Exercise goal:
After finding the line containing "- React patterns and hooks" below, please output that line and each following one through the line containing "Sequence (3) above.", exactly as written.

──────── Data records

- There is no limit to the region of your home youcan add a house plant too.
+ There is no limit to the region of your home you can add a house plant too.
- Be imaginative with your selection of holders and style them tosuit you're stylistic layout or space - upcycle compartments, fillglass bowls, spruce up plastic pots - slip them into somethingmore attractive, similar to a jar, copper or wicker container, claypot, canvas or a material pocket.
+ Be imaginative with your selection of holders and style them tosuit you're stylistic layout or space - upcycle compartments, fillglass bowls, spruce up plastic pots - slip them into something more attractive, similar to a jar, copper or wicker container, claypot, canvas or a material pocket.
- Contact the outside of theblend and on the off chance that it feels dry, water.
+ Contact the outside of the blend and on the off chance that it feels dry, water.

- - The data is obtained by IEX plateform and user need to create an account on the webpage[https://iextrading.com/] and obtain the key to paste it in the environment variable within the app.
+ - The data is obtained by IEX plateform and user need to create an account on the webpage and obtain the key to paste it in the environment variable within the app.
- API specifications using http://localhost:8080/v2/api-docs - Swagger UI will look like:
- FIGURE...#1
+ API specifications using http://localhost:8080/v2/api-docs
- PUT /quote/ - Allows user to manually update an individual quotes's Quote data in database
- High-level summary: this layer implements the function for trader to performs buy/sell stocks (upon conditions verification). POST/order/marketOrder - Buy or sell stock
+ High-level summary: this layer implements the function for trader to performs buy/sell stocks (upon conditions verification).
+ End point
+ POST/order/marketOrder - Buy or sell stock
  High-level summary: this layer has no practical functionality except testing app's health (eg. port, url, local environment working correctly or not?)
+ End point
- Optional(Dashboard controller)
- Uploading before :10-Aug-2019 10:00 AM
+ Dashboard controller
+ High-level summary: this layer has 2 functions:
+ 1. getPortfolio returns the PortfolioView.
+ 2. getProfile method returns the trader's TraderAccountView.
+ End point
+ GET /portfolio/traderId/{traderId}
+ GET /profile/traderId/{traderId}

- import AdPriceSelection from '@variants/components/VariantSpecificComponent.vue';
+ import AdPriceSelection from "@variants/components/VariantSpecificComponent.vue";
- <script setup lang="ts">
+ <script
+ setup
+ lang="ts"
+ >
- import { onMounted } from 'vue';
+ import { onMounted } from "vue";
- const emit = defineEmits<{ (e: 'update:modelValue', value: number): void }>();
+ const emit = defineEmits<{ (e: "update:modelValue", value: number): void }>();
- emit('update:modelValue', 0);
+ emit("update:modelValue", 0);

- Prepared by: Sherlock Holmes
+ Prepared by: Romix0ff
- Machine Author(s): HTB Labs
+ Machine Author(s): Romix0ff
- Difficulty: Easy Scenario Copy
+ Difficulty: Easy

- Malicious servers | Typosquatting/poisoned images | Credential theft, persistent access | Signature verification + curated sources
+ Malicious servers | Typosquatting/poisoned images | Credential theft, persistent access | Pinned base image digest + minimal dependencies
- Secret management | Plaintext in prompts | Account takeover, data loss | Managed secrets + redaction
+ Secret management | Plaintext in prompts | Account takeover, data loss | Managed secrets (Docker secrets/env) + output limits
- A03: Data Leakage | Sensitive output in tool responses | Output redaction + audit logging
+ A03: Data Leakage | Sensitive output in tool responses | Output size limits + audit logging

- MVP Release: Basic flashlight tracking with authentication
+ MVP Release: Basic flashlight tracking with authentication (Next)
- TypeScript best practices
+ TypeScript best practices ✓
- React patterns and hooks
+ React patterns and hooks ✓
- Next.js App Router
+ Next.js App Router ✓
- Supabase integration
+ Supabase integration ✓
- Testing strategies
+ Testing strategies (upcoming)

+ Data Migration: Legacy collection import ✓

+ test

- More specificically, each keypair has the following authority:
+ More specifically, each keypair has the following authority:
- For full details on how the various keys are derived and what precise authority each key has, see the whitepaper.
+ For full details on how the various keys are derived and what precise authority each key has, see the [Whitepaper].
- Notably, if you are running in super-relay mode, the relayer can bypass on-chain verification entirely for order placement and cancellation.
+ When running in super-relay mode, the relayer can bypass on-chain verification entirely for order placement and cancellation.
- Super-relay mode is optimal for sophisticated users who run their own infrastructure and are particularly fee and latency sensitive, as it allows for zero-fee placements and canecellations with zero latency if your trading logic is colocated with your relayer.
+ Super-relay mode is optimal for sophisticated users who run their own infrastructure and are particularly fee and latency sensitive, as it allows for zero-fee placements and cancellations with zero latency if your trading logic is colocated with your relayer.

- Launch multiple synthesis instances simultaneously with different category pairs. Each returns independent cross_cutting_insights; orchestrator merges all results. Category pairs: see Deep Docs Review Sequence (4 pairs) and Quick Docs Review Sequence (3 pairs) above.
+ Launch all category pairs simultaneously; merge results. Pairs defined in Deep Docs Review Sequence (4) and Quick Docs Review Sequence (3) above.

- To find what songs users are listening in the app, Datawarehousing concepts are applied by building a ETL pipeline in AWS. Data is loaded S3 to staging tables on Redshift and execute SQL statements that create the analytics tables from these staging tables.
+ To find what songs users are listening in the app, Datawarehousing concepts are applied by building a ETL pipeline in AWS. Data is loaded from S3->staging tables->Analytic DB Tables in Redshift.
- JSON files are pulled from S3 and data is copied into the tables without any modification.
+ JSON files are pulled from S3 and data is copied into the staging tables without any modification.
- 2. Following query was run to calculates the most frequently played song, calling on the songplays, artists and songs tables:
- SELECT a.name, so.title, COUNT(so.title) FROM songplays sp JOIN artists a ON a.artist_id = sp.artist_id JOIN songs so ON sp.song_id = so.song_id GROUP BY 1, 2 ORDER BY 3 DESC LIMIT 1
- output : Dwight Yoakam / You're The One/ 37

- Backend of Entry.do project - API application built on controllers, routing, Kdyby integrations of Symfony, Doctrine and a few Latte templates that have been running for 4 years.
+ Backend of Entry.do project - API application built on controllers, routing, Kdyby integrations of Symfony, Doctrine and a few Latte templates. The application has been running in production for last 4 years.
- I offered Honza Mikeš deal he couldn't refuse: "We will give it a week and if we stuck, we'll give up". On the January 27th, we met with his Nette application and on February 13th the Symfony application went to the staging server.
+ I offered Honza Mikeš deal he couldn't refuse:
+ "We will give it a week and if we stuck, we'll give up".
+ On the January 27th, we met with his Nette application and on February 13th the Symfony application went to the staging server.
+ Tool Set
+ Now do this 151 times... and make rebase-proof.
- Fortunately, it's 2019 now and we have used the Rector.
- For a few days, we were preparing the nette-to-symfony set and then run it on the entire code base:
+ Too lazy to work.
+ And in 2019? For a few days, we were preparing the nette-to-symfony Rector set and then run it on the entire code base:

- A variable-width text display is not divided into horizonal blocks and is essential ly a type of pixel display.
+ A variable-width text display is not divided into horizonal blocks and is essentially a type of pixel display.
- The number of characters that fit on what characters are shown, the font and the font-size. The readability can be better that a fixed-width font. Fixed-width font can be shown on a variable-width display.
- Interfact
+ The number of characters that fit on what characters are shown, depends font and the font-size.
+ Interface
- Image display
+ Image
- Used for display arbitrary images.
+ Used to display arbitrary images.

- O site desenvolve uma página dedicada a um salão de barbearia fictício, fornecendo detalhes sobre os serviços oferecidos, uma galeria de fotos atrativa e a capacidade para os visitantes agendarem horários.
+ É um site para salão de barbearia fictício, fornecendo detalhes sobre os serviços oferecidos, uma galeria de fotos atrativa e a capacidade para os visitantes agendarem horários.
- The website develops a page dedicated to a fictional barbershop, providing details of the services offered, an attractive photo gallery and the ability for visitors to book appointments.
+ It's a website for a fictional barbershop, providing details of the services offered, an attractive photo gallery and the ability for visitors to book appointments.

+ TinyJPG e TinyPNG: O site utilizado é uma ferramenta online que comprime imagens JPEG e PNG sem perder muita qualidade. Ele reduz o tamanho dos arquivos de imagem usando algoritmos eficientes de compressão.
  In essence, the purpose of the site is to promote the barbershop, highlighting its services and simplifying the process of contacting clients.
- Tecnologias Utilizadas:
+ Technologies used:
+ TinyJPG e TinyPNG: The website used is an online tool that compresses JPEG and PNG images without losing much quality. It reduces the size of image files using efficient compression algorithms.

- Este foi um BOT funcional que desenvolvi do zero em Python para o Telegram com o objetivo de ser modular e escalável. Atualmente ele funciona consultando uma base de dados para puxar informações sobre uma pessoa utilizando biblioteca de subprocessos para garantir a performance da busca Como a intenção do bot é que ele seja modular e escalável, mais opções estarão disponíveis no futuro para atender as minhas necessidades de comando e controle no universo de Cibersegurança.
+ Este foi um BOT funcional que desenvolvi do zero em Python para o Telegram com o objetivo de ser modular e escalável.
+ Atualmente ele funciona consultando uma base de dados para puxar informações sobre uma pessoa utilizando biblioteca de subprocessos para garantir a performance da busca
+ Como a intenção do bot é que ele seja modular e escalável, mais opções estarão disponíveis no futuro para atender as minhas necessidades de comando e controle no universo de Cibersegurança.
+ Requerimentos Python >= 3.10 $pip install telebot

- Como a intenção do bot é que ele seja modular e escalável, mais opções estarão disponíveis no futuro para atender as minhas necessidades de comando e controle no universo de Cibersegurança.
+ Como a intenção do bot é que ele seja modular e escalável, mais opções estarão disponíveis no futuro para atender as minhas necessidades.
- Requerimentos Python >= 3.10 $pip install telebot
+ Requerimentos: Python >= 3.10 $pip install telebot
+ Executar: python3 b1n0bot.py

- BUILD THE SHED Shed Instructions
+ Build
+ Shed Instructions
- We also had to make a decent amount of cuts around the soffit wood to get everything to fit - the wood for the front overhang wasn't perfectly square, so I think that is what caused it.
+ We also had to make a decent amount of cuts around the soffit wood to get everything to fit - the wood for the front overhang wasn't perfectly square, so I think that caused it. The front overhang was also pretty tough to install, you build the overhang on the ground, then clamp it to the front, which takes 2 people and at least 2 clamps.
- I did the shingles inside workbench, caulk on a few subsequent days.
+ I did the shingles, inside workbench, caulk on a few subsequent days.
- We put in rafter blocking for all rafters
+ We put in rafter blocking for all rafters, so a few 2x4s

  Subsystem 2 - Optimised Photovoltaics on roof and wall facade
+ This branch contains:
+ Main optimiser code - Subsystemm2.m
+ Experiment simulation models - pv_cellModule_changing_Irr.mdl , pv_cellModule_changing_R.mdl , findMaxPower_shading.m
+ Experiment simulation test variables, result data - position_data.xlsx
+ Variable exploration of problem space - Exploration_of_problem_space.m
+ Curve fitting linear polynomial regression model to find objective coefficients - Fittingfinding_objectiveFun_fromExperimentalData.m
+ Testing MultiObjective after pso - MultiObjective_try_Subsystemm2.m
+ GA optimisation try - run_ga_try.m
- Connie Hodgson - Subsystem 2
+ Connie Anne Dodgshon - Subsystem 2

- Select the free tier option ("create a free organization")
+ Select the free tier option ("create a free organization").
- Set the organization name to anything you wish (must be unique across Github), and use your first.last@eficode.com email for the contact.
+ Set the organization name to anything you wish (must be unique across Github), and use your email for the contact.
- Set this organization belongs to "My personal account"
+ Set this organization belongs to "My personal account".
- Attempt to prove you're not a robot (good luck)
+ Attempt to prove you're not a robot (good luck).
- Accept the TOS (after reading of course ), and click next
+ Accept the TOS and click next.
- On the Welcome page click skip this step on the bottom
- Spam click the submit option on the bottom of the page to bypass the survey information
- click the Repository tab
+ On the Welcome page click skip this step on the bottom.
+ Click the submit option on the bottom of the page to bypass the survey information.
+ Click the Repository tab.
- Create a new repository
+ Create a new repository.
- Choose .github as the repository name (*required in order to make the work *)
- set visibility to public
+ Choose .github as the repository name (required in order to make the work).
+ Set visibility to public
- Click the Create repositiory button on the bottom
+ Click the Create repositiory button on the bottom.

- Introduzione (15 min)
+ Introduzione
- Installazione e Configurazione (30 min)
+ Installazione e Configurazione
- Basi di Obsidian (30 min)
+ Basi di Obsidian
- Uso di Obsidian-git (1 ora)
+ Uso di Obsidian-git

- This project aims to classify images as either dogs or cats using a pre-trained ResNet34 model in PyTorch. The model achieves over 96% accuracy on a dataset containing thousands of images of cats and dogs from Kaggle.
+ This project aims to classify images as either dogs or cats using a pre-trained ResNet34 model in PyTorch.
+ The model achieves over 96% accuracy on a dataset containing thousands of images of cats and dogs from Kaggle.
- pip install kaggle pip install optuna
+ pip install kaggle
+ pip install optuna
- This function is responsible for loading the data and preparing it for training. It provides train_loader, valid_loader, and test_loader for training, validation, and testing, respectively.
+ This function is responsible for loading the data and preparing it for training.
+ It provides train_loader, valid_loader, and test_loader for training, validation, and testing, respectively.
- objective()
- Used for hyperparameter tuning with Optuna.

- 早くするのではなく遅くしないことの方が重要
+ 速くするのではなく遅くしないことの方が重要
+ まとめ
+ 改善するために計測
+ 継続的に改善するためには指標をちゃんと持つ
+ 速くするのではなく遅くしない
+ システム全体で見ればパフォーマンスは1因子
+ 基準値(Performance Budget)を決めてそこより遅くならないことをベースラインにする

────────────────

Output of the task:
- React patterns and hooks
+ React patterns and hooks ✓
- Next.js App Router
+ Next.js App Router ✓
- Supabase integration
+ Supabase integration ✓
- Testing strategies
+ Testing strategies (upcoming)

+ Data Migration: Legacy collection import ✓

+ test

- More specificically, each keypair has the following authority:
+ More specifically, each keypair has the following authority:
- For full details on how the various keys are derived and what precise authority each key has, see the whitepaper.
+ For full details on how the various keys are derived and what precise authority each key has, see the [Whitepaper].
- Notably, if you are running in super-relay mode, the relayer can bypass on-chain verification entirely for order placement and cancellation.
+ When running in super-relay mode, the relayer can bypass on-chain verification entirely for order placement and cancellation.
- Super-relay mode is optimal for sophisticated users who run their own infrastructure and are particularly fee and latency sensitive, as it allows for zero-fee placements and canecellations with zero latency if your trading logic is colocated with your relayer.
+ Super-relay mode is optimal for sophisticated users who run their own infrastructure and are particularly fee and latency sensitive, as it allows for zero-fee placements and cancellations with zero latency if your trading logic is colocated with your relayer.

- Launch multiple synthesis instances simultaneously with different category pairs. Each returns independent cross_cutting_insights; orchestrator merges all results. Category pairs: see Deep Docs Review Sequence (4 pairs) and Quick Docs Review Sequence (3 pairs) above.
+ Launch all category pairs simultaneously; merge results. Pairs defined in Deep Docs Review Sequence (4) and Quick Docs Review Sequence (3) above.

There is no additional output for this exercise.